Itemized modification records
- Opening Delimiter -
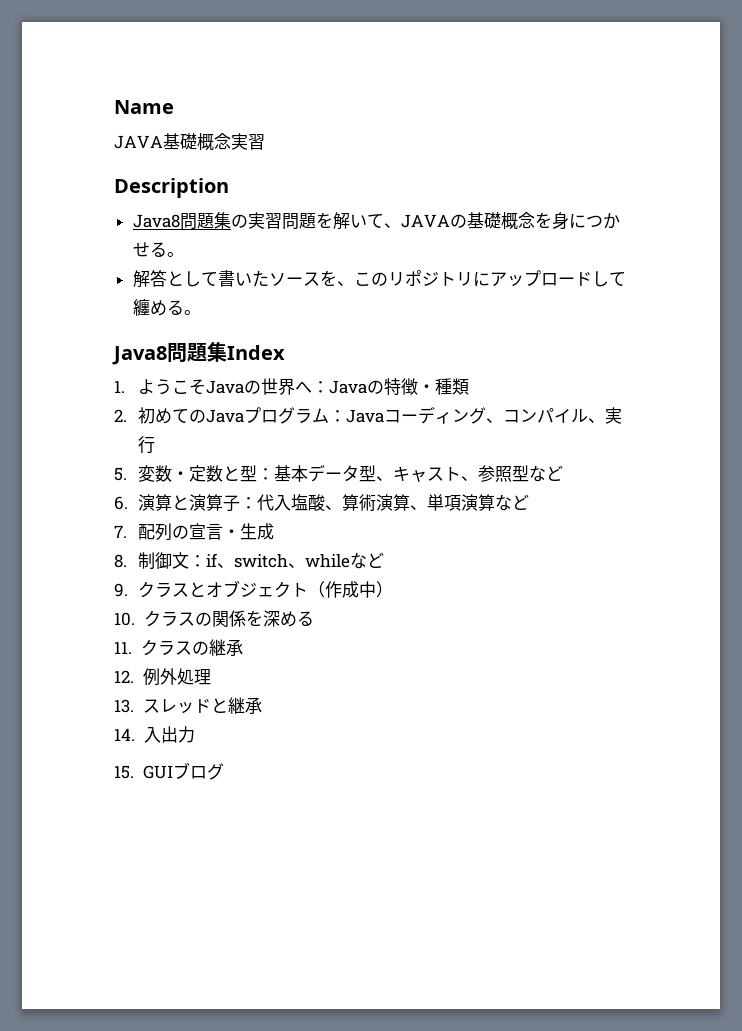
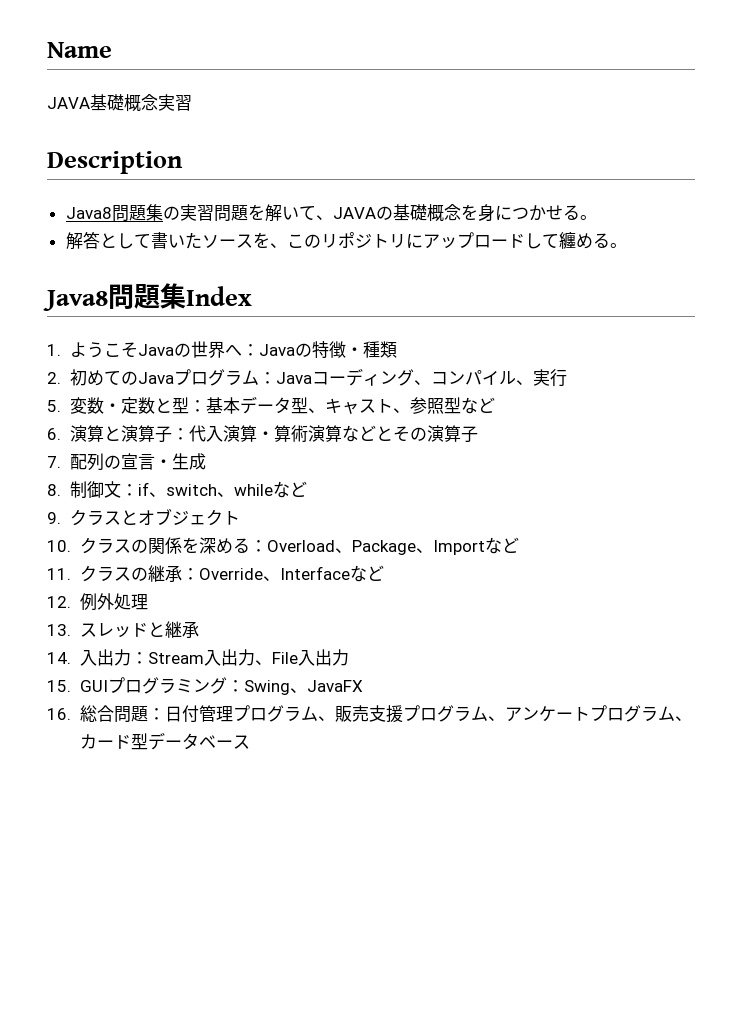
[290,494,342,511] 塩酸、 -> [222,425,274,442] 演算・
[409,494,529,511] 、単項演算など -> [341,425,478,443] などとその演算子
[307,581,393,598] （作成中） -> (240, 518) none
(314, 618) none -> [249,537,519,555] ：Overload、Package、Importなど
(243, 647) none -> [181,565,384,582] ：Override、Interfaceなど
[114,762,224,780] // 15. GUIブログ -> [130,649,349,666] [47,677,363,695] [47,705,692,723] [79,732,250,750] ：Stream入出力、File入出力 // 15. GUIプログラミング：Swing、JavaFX // 16.総合問題：日付管理プログラム、販売支援プログラム、アンケートプログラム、カード型データベース

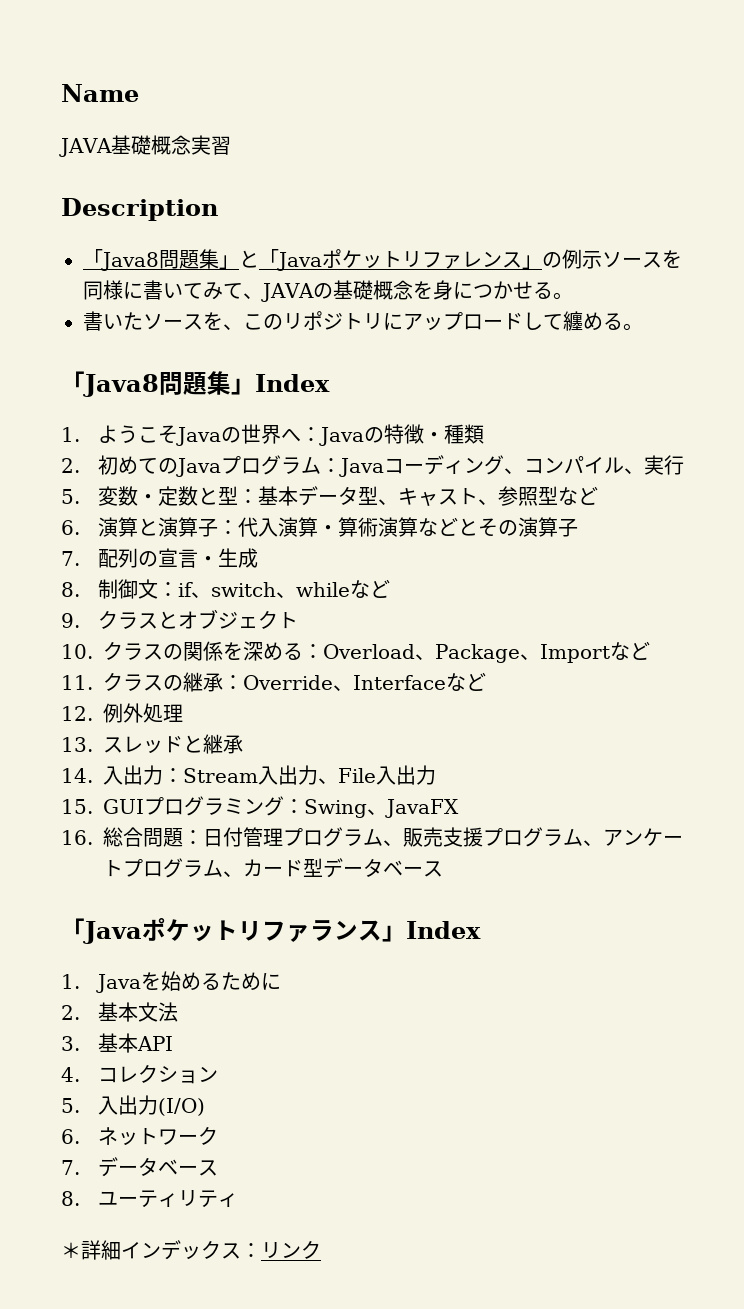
[65,204,299,222] Java8問題集の実習問題を解い -> [83,249,682,271] [83,280,223,300] 「Java8問題集」と「Javaポケットリファレンス」の例示ソースを同様に書いてみ
[65,231,151,250] 解答として -> (573, 296) none
[43,283,186,311] Java8問題集 -> [61,371,255,397] 「Java8問題集」
(250, 742) none -> [61,918,481,944] [61,971,282,993] [61,1002,179,1022] [61,1033,174,1053] [61,1064,219,1084] [61,1095,206,1116] [61,1126,219,1146] [61,1157,219,1177] [61,1190,239,1208] [61,1240,321,1260] // 「Javaポケットリファランス」Index // 1. Javaを始めるために // 2.基本文法 // 3.基本API // 4.コレクション // 5.入出力(I/O) // 6.ネットワーク // 7.データベース // 8.ユーティリティ // ＊詳細インデックス：リンク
- Closing Delimiter -
[REQUIRED ACTION] Return all the records exactly. Skip the pictures.

[COMPLETED TASK]
[290,494,342,511] 塩酸、 -> [222,425,274,442] 演算・
[409,494,529,511] 、単項演算など -> [341,425,478,443] などとその演算子
[307,581,393,598] （作成中） -> (240, 518) none
(314, 618) none -> [249,537,519,555] ：Overload、Package、Importなど
(243, 647) none -> [181,565,384,582] ：Override、Interfaceなど
[114,762,224,780] // 15. GUIブログ -> [130,649,349,666] [47,677,363,695] [47,705,692,723] [79,732,250,750] ：Stream入出力、File入出力 // 15. GUIプログラミング：Swing、JavaFX // 16.総合問題：日付管理プログラム、販売支援プログラム、アンケートプログラム、カード型データベース

[65,204,299,222] Java8問題集の実習問題を解い -> [83,249,682,271] [83,280,223,300] 「Java8問題集」と「Javaポケットリファレンス」の例示ソースを同様に書いてみ
[65,231,151,250] 解答として -> (573, 296) none
[43,283,186,311] Java8問題集 -> [61,371,255,397] 「Java8問題集」
(250, 742) none -> [61,918,481,944] [61,971,282,993] [61,1002,179,1022] [61,1033,174,1053] [61,1064,219,1084] [61,1095,206,1116] [61,1126,219,1146] [61,1157,219,1177] [61,1190,239,1208] [61,1240,321,1260] // 「Javaポケットリファランス」Index // 1. Javaを始めるために // 2.基本文法 // 3.基本API // 4.コレクション // 5.入出力(I/O) // 6.ネットワーク // 7.データベース // 8.ユーティリティ // ＊詳細インデックス：リンク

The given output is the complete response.